> [Record excerpts]
::::

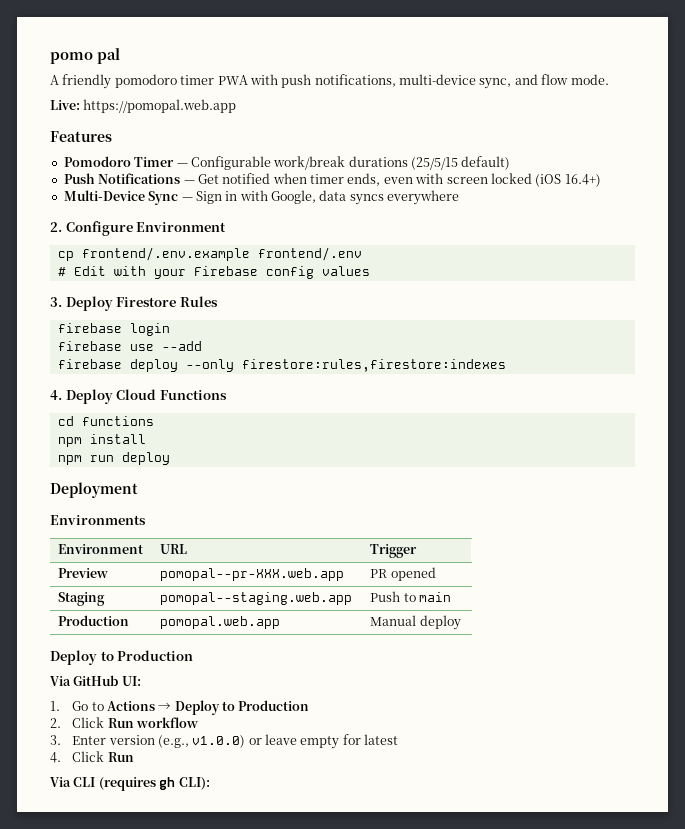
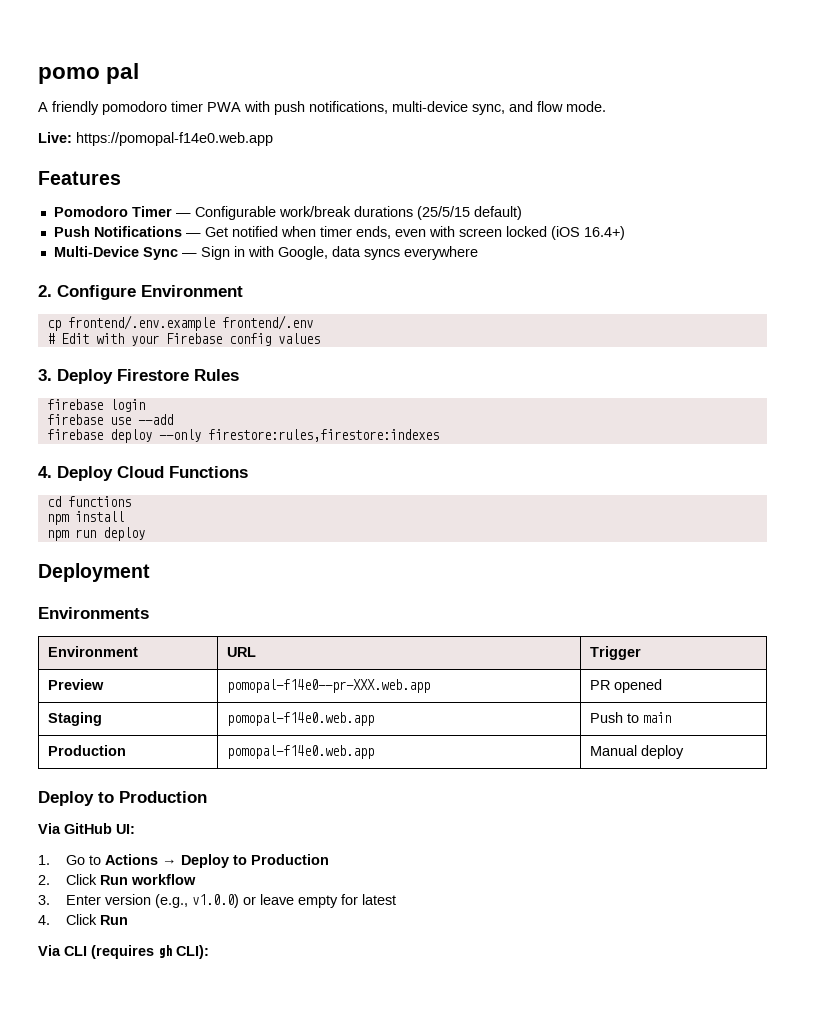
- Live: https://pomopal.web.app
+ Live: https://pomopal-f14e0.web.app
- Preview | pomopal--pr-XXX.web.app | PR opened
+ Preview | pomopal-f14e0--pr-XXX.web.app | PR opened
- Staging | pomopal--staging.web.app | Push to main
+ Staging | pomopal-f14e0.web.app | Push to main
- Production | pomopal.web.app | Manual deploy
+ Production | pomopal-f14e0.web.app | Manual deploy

::::

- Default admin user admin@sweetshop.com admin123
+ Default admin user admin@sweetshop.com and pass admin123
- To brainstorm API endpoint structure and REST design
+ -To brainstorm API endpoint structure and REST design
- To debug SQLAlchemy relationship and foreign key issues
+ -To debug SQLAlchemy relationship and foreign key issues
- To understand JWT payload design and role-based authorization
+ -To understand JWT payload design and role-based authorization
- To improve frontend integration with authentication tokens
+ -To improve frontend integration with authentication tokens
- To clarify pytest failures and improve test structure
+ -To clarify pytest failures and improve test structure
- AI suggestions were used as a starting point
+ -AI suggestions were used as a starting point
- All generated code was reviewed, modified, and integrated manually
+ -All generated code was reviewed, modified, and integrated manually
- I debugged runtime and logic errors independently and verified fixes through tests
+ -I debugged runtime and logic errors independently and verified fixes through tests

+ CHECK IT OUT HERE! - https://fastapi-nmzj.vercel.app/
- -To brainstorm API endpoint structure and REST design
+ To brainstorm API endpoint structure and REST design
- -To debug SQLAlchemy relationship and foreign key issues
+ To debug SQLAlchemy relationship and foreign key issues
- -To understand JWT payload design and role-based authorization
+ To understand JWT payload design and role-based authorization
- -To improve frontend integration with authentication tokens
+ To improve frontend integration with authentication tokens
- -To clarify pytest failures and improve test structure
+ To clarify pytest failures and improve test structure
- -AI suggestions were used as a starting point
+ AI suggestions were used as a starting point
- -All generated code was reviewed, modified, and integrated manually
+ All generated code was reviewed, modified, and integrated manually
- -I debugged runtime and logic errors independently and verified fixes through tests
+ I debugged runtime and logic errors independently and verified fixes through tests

::::

> [What is expected] Lines in the records above that carry the word "errors" are to be located and copied.

> [Written answer]
- I debugged runtime and logic errors independently and verified fixes through tests
+ -I debugged runtime and logic errors independently and verified fixes through tests
- -I debugged runtime and logic errors independently and verified fixes through tests
+ I debugged runtime and logic errors independently and verified fixes through tests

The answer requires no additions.